During the final months of the Trump Administration, the Department announced that it had rescinded the 265-page Clery Handbook and replaced it with a short guidance document clarifying that campuses now have greater flexibility with respect to compliance with Clery requirements. Intended to reduce regulatory burden, the new guidance contains several significant changes, including revisions regarding Clery geography, Clery crimes, and campus security authorities. In general, the key principle outlined is that the Department “will accept an institution’s reasonable interpretation of terms as long as those terms are defined clearly to individuals who review the campus’ Clery Act reports.” 

About

Campus safety issues are very much in the forefront of the national higher education dialogue, given recent campus shootings and heightened attention to incidences of sexual assault.  At the federal level, college and universities have been required to collect and disseminate campus crime and safety statistics since the early 1990s.  Over the years, campus safety requirements under the Clery Act (Section 1092 (f) of the Higher Education Act) have expanded considerably.  

Institutional failure to comply with the Clery Act can result in large fines or the suspension, or limiting, of Title IV funding. 

Legislation

It is likely that amendments to the Clery Act will be on the agenda as Congress considers reauthorization of the Higher Education Act (HEA).  In general, Republicans tend to support efforts to streamline the Act’s complex requirements, while Democrats are typically in favor of expanding the statute’s coverage, particularly with respect to campus sexual assault.

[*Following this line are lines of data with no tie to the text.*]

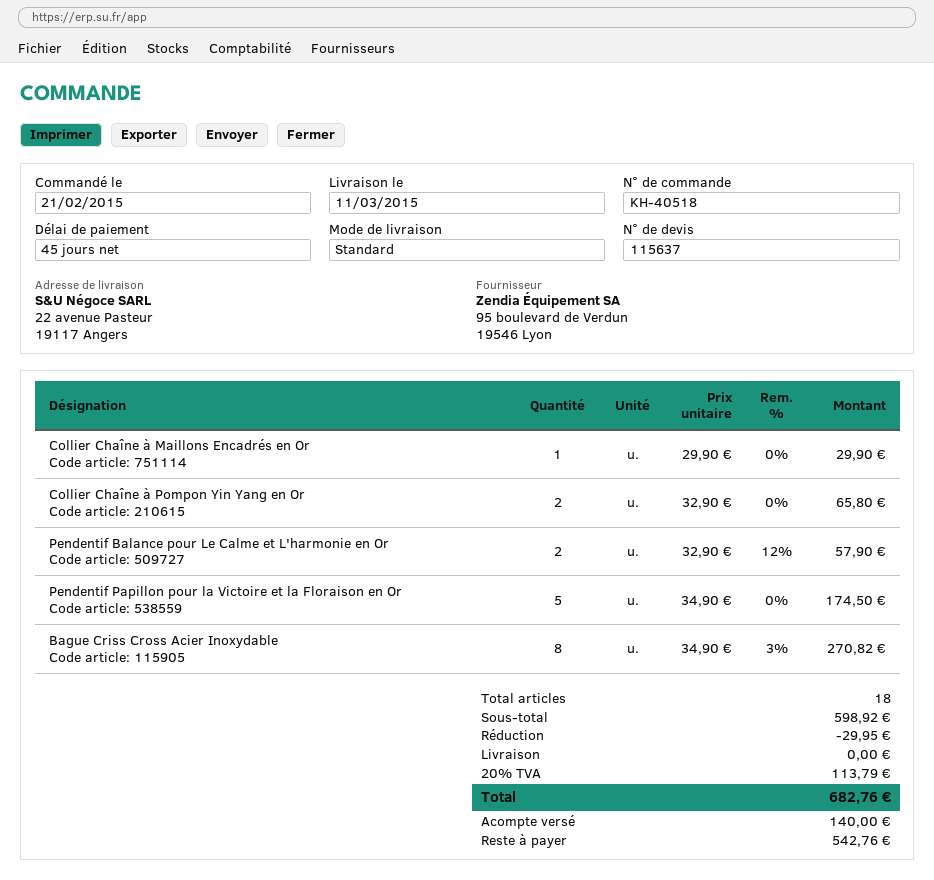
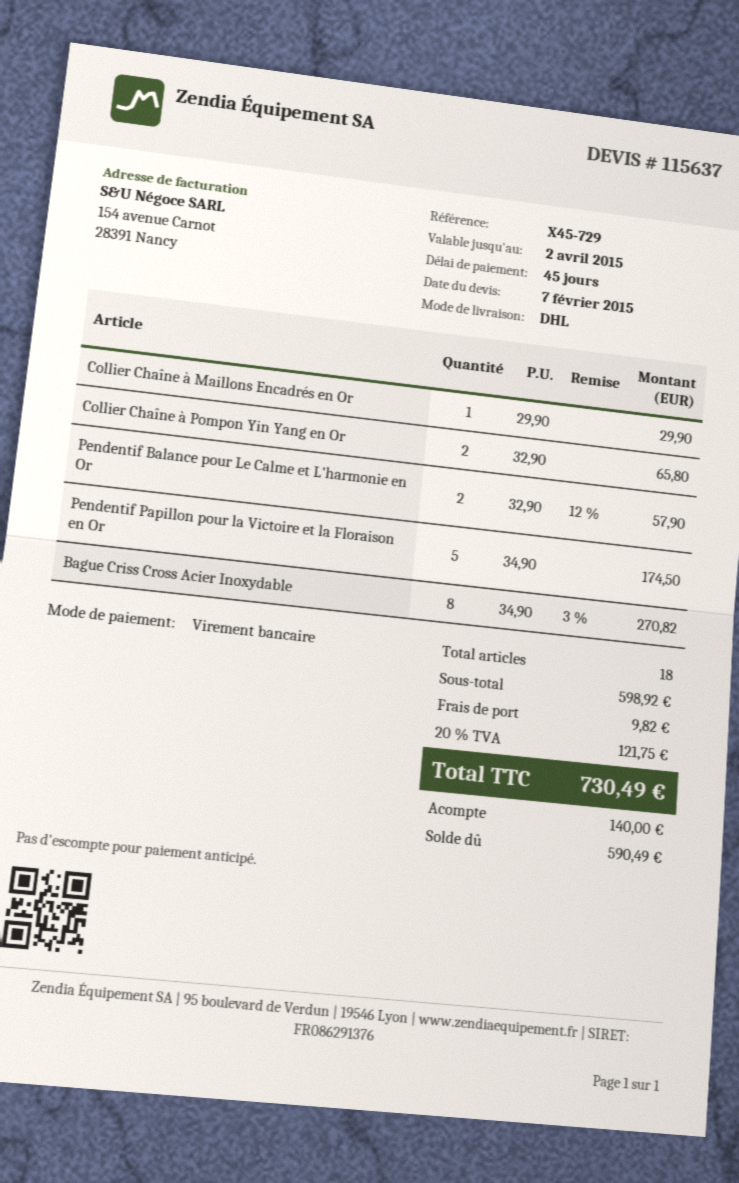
shipping method: standard -> DHL
discount: 29.95 -> none
shipping: 0.00 -> 9.82
tax: 20% = 113.79 -> 20% = 121.75
total: 682.76 -> 730.49
balance: 542.76 -> 590.49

Among the suggestions that Congress might consider in amending the HEA are those proposed by the Task Force on the Federal Regulation of Higher Education.  The report from the Task Force, released in 2015, outlines eight specific steps Congress should take to make the Clery Act more effective and efficient.  These suggestions include: (1) making crime reporting definitions consistent; (2) preventing multiple counting of the same crime; (3) permitting institutions to rely on professional judgement in issuing timely warnings; (4) narrowing the definition of “non-campus property;” (5) narrowing the definition of “campus security authorities;” (6) streamlining fire safety reports; (7) streamlining requirements related to policies on missing students; and (8) simplifying required drug- and alcohol-abuse programs.